そばにあを

本格的に寒さが強まった12月。クリスマス当日の日に、心が、一瞬上手く制御出来なくなった。海へと向かう最中で、ああこの日に行かなければ少しでも未来が変わるのか、なんて。思ってしまった。

突然立ち止まってしまった俺を奈月が心配そうに見つめて、手をさすってくれる。やっぱり、やめよう。もう家に帰ろう。寒くて冷たい冬の海には近づかない方がいい。俺と一緒に、一緒に、なあ、奈月。

『未来を変えようとはしない事。』

口からこぼれる前に、雨野さんの言葉が頭の中で響いた。ああそうなんだ、そうだよな、分かってる。神様じゃないんだ、もう未来は決まってるんだ。変えられないんだ。必死に全てを振り切りたくて走った。奈月も真剣に追ってきて、前髪はボサボサで、思わず笑ってしまった。

『わたし、海に行きたいの。』
『うん、聞いた。』

『海に、要と、一緒に行きたいの。』

うん、知ってる。知ってるから、だからさ。

最後も、俺と一緒に行ってくれよ。
なんて思った。


海でプレゼントを渡した時、奈月と来年のクリスマスの話をした。

『約束だから、楽しみにしててね。』

そう言って彼女は小指を差し出して、一瞬思考が止まってしまった。指切りなんて、本来はしなかったはずだ。こんな事にも一抹の期待を抱いてしまう自分が馬鹿らしくて、でも、彼女の指を離したくなくて自然とそのまま手を繋いだ。
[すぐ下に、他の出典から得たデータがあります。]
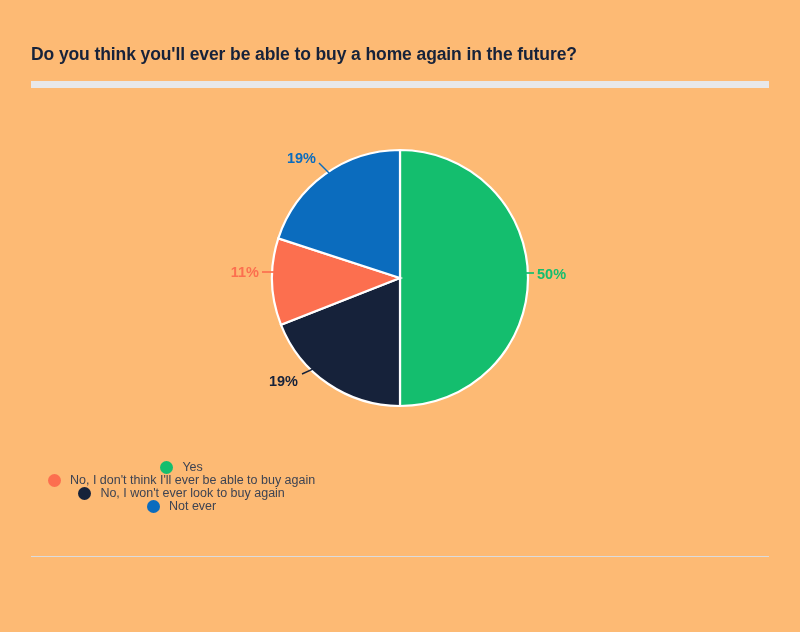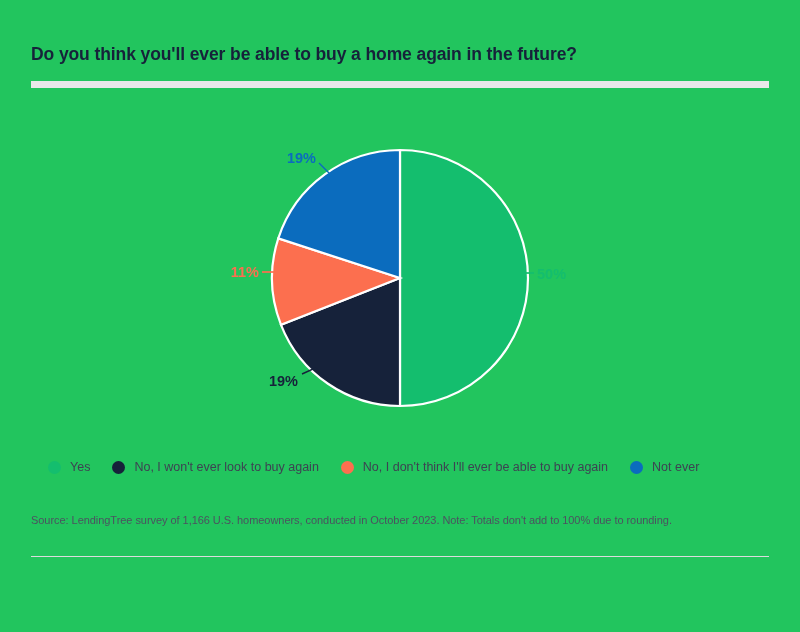--- a/index.html
+++ b/index.html
@@ -19,7 +19,7 @@
   .page {
     position: absolute;
     inset: 0;
-    background: #22c55e;
+    background: #fdba74;
   }
 
   

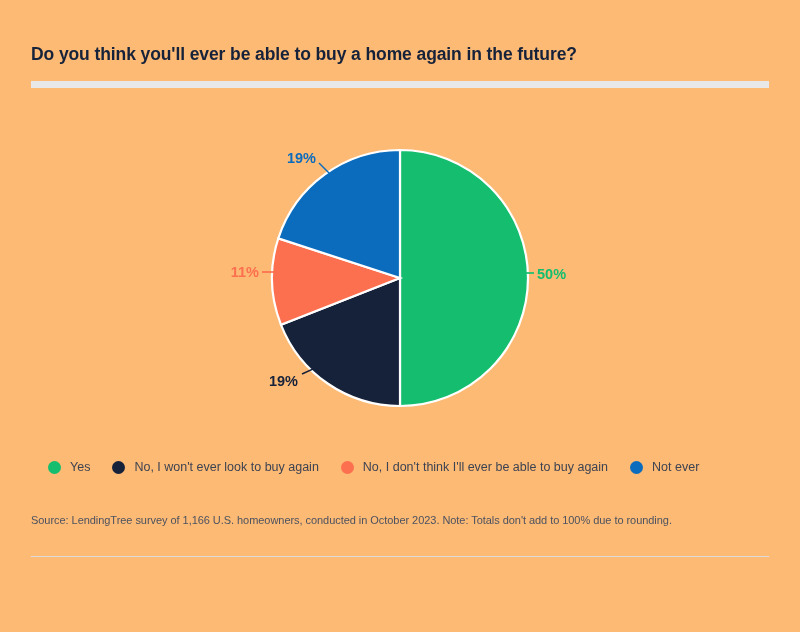--- a/index.html
+++ b/index.html
@@ -70,6 +70,7 @@
     align-items: center;
     gap: 0px;
     white-space: nowrap;
+    flex-direction: column;
   }
   .legend-item {
     display: flex;

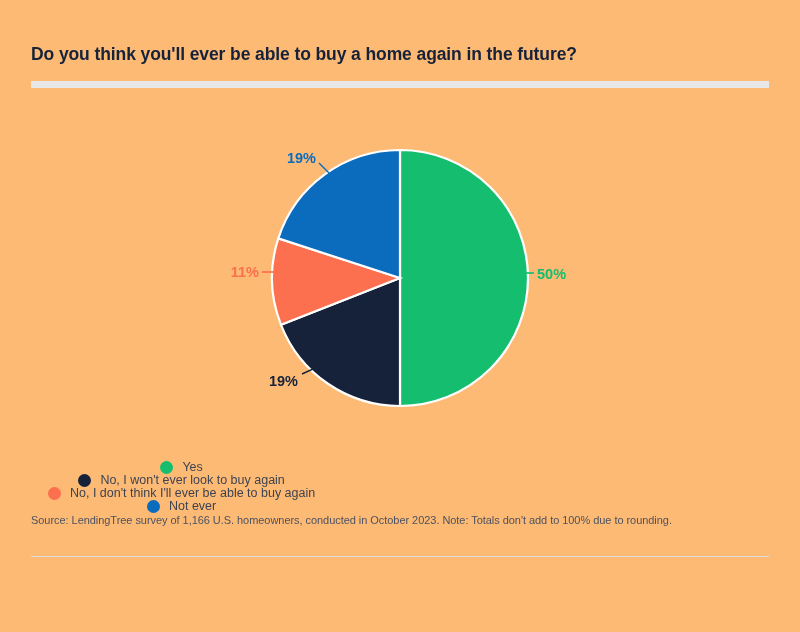--- a/index.html
+++ b/index.html
@@ -162,12 +162,12 @@
       <span class="legend-label">Yes</span>
     </div>
     <div class="legend-item">
+      <span class="legend-swatch" style="background:#fc6f4f"></span>
+      <span class="legend-label">No, I don't think I'll ever be able to buy again</span>
+    </div>
+    <div class="legend-item">
       <span class="legend-swatch" style="background:#16223a"></span>
       <span class="legend-label">No, I won't ever look to buy again</span>
-    </div>
-    <div class="legend-item">
-      <span class="legend-swatch" style="background:#fc6f4f"></span>
-      <span class="legend-label">No, I don't think I'll ever be able to buy again</span>
     </div>
     <div class="legend-item">
       <span class="legend-swatch" style="background:#0b6cbe"></span>

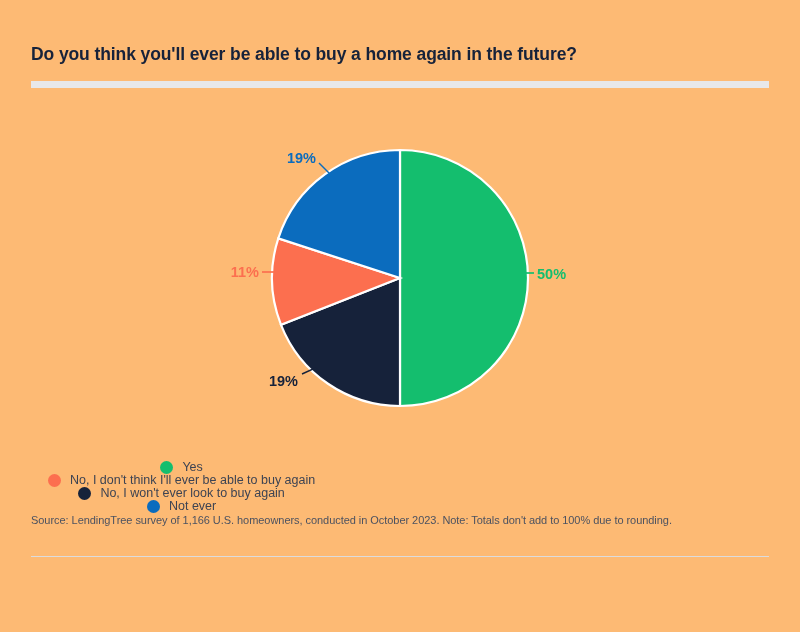--- a/index.html
+++ b/index.html
@@ -175,7 +175,6 @@
     </div>
   </div>
 
-  <div class="source-note">Source: LendingTree survey of 1,166 U.S. homeowners, conducted in October 2023. Note: Totals don't add to 100% due to rounding.</div>
 
   <div class="footer-rule"></div>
ただ楽しかっただけの毎日が、徐々に崩れていくのがわかった。時間が進み春が近づくにつれて、世界が揺らいでいく。矛盾が生じてくる。最初に世界を抜け出したのは、鈴香さんだった。

「・・・要くん。ちょっといい?」

鈴香さんに呼び出され、葛木荘の近くの公園のベンチに2人で座る。鈴香さんが話そうとしていることが何となくわかって、何も言えず鈴香さんの言葉を待った。

「昨日ね、ニュースを見たの。」
「・・・うん。」
「なんでかね、絶対に見なきゃいけない気がして。休みの日なのに目が冴えちゃってさ。珍しく早起きちゃった。」

ははっ、と笑った鈴香さん。そして、ゆっくりと息を吐きだして。

「ねえ、要くん。」
「・・・なに?」
「要くんはまだ、戦ってるのよね?」

なんとなく分かるわ、と鈴香さんは微笑む。

「私とも拓海さんとも。・・・奈月ちゃんとも違う感じがするもの。」

何も言えず俯く俺にの名前を、彼女はもう一度呼ぶ。

「私ね、後悔はしてないのよ。」
「・・・え?」
「彼女を助けたこと。」

彼女、というのは最初にターゲットにされていた同期の事を指すのだろう。

「後悔、してないの?」
「もちろん。」

「もしもう一度やり直すことが出来たとしても、私はきっと同じ事をするわ。」

そう言って笑った彼女の笑顔ががあまりに眩しくて。ああ。今井鈴香とはこういう人物なのだ。どこまでも優しく、どこまでも真っすぐで。
そしてまた思う。どうしてこんな素敵な人が。どうして。

「それにね、信じてほしいんだけど、もう死んでやる!!って気持ちだった訳じゃないのよ。そんなつもり本当になかったの。」

その日のことを思い出したのか、鈴香さんは苦笑いを浮かべた。

「むしろあんなヤツらのせいで死んでたまるかって思ってたのよ、ほんとに。
ただ、あの時よく眠れなくて毎日薬を飲んでたの。それを飲んだら、なんかすごく眠くなっちゃって。」

ああ、このまま目覚めなくて済むんだ。

「・・・なんて、ね、思っちゃったの。少しだけね。それだけ、ただそれだけなの、眠かったのよね〜ほんとに。」

穏やかな顔で、少し目を瞑って、彼女は宙を見上げた。光を、風を、体全体で感じているように見えた。

「ほら!メソメソしないでよ!いつもみたいに軽口叩いて笑いなさいよね? !」

そういった彼女は優しく笑って、俺の頭をぐりぐりと押す。

「っ・・・痛い!馬鹿力!怪力!」
「はいはい。うるさいのはこの口かしら?」
「痛たたた!!」

変な顔、と俺の頬を引っ張って鈴香さんは声を上げて笑った。つられて俺も笑ってしまう。・・・笑ってしまった、はずなのに。

「・・・要くん。」

笑いと一緒に、こぼれてきたのは涙。そんな俺を見て鈴香さんは困ったように微笑んで。